The filmmaker discusses how he found his way into a story about white men as a mixed-race South African.

Oliver Hermanus

To those who hail from outside South Africa, the title of Oliver Hermanus’s fourth feature, Moffie, might roll softly and smoothly off the tongue. But it only takes one utterance of “moffie” in the film’s apartheid-era military setting to understand the venom with which the word is spewed by figures of authority. The Afrikaans slang has no exact English equivalent, but the closest translation is “faggot.” As Hermanus depicts, the conscripted soldiers in the South African Defence Force wield the term not merely to denigrate gay men. “Moffie” functions to police an appropriate display of masculinity.

Hermanus’s film closely tracks a gay teen, Nicholas van der Swart (Kai Luke Brummer), as he navigates his two-year army conscription while attempting to hide his sexuality from his peers. Without short-changing Nicholas’s character development, Moffie trains its lens on how institutions like the military impress themselves on individuals by breaking them down and regimenting a limited range of acceptable behaviors. The perspective necessitates limiting the film’s point of view to that of young white South African men, an unusual and often uncomfortable one through which to experience the horrors of apartheid. But under Hermanus’s steady direction, Moffie sheds light on the mechanisms that turn boys into brutes.
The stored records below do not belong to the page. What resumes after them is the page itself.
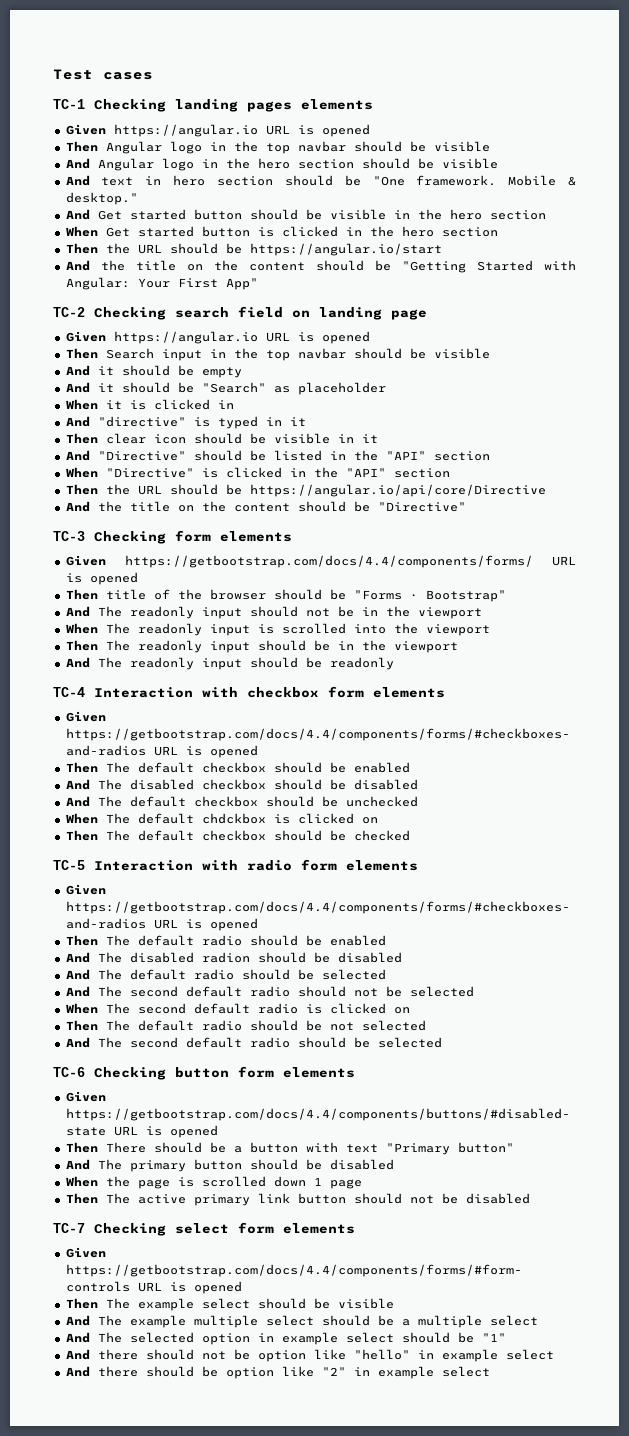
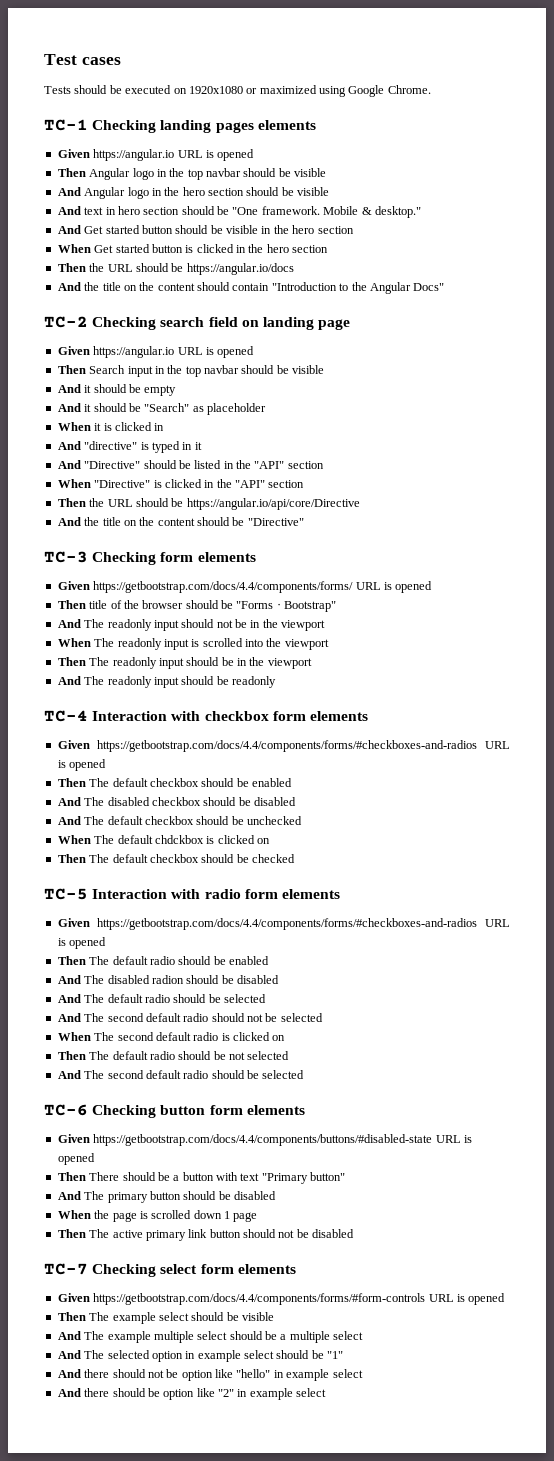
+ Tests should be executed on 1920x1080 or maximized using Google Chrome.
- Then the URL should be https://angular.io/start
- And the title on the content should be "Getting Started with Angular: Your First App"
+ Then the URL should be https://angular.io/docs
+ And the title on the content should contain "Introduction to the Angular Docs"
- Then clear icon should be visible in it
I spoke with Hermanus prior to the film’s stateside release, which comes over 18 months after its premiere at the Venice Film Festival. In our conversation, the filmmaker discussed how he found his way into a story about white men as a mixed-race South African, why he was so restrictive about the portrayal of sexuality in the film, and where people have projected influences and interpretations onto Moffie that he did not intend.

How did you triangulate the portrayal of racism and homophobia without necessarily drawing a false equivalency between the two? The forces are definitely intertwined in a form of toxic masculinity, but their expression and impact are quite different.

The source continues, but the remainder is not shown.